R - Regression
Jump to navigation
Jump to search
Linear regression is an approach to modelling the relationship between a dependent variable y and one or more explanatory variables X.
- One explanatory variable -> simple regression
- Many explanatory variables -> multiple regression
- Multiple correlated dependent y variables are predicted -> multivariate linear regression
Linear regression is usually used for:
- Prediction/forecasting
- Quantify the strength of the relationship between y and the Xj
Implementation:
- Least squares
- Least absolute deviations
- Ridge regression
Regression Model
Hours Studying and GPA
"How well does the average number of hours studying predict GPA?"
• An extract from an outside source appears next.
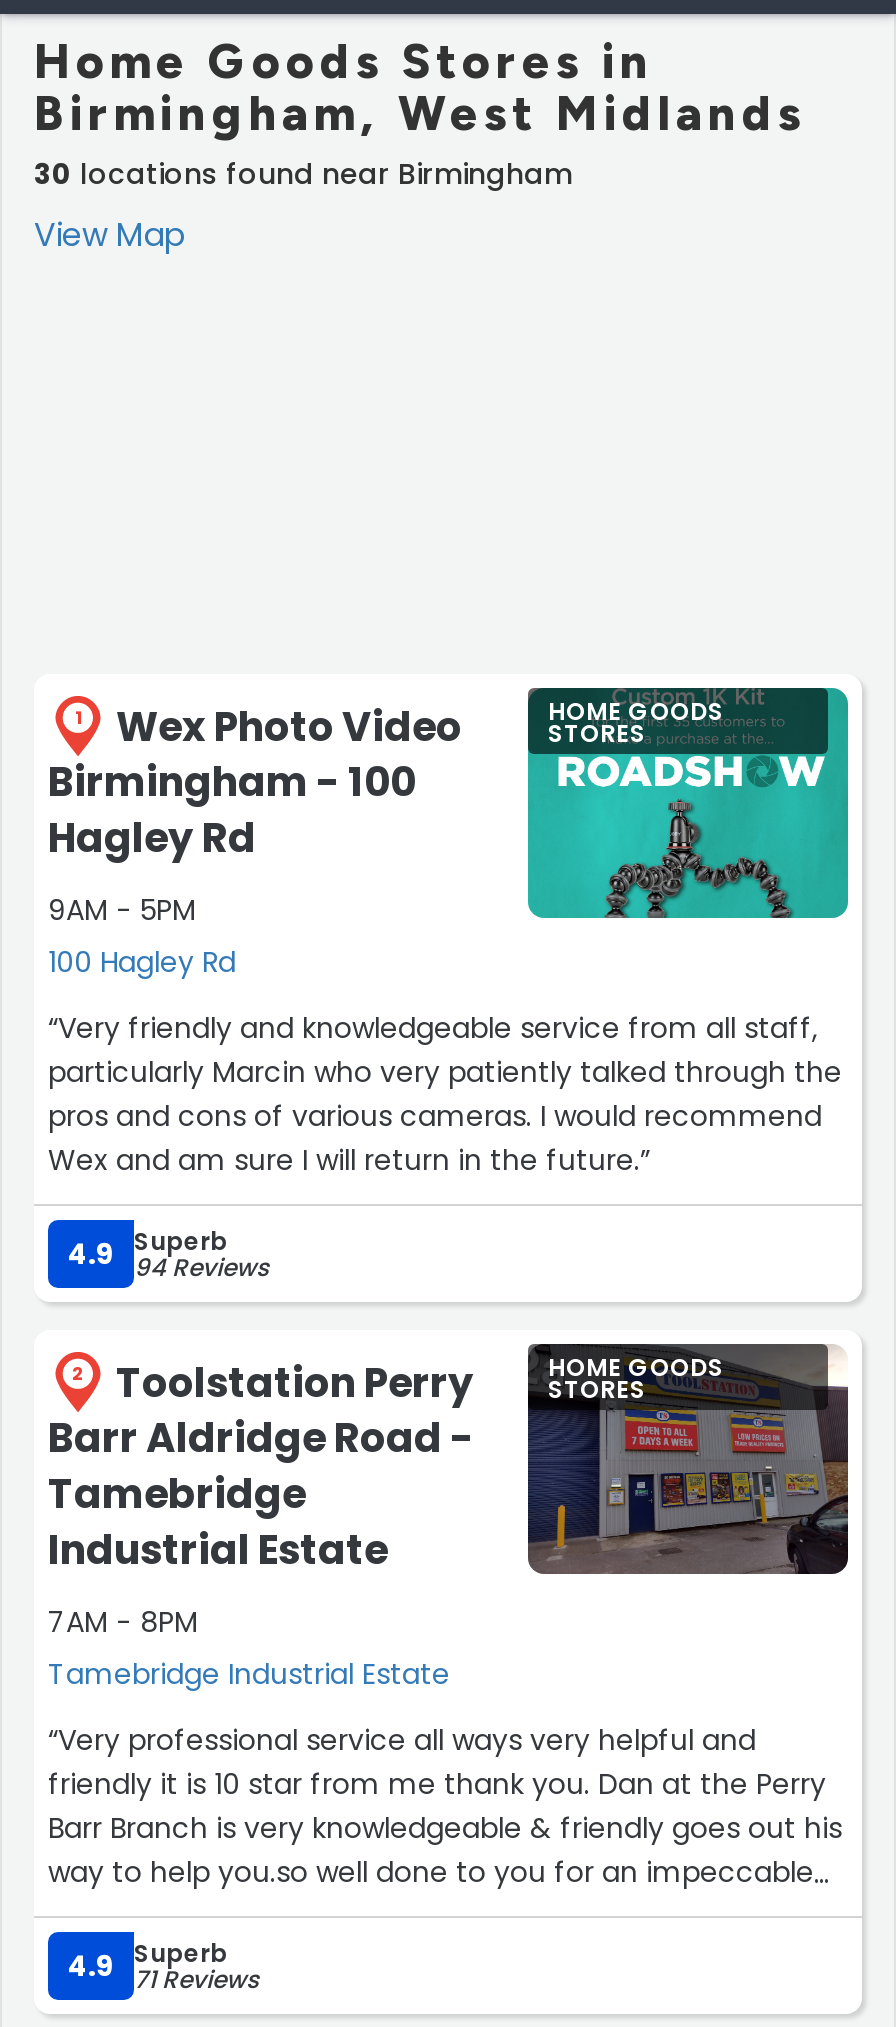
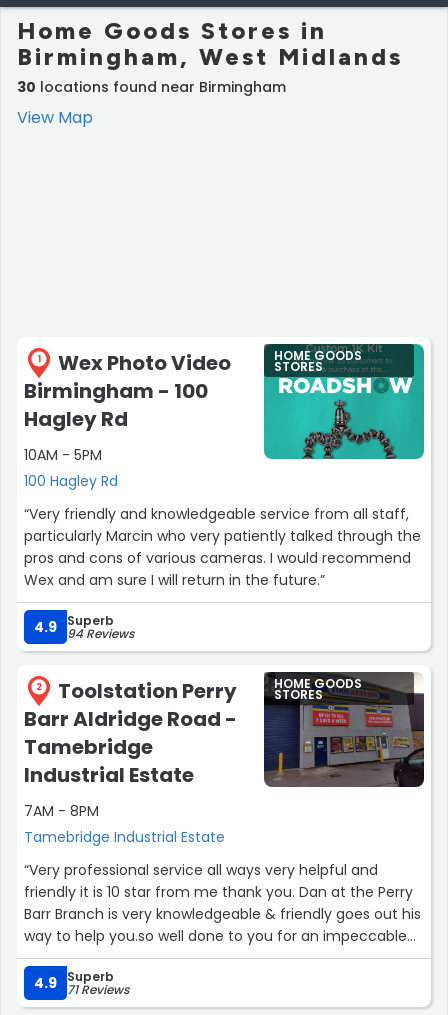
- 9AM - 5PM
+ 10AM - 5PM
- Predictor variable - Hours
- Response (criterion) variable - GPA
# Read the data
gpa <- read.table("http://training-course-material.com/images/8/86/Study-time-gpa.txt",h=T)
# Pearson correlation
cor(gpa)
# Draw a scatter plot
plot(gpa)
# Create a model
m <- lm(GPA ~ Hours, data=gpa)
# Show the model
m
# Validate the model
summary(m)
# Draw the model
abline(m)
# What would be a score for studding for 34 hours
p <- predict.lm(m,data.frame(Hours = c(34)))
p
Exercises
Using linear regression, find the predicted post-test score for someone with a score of 43 on the pre-test.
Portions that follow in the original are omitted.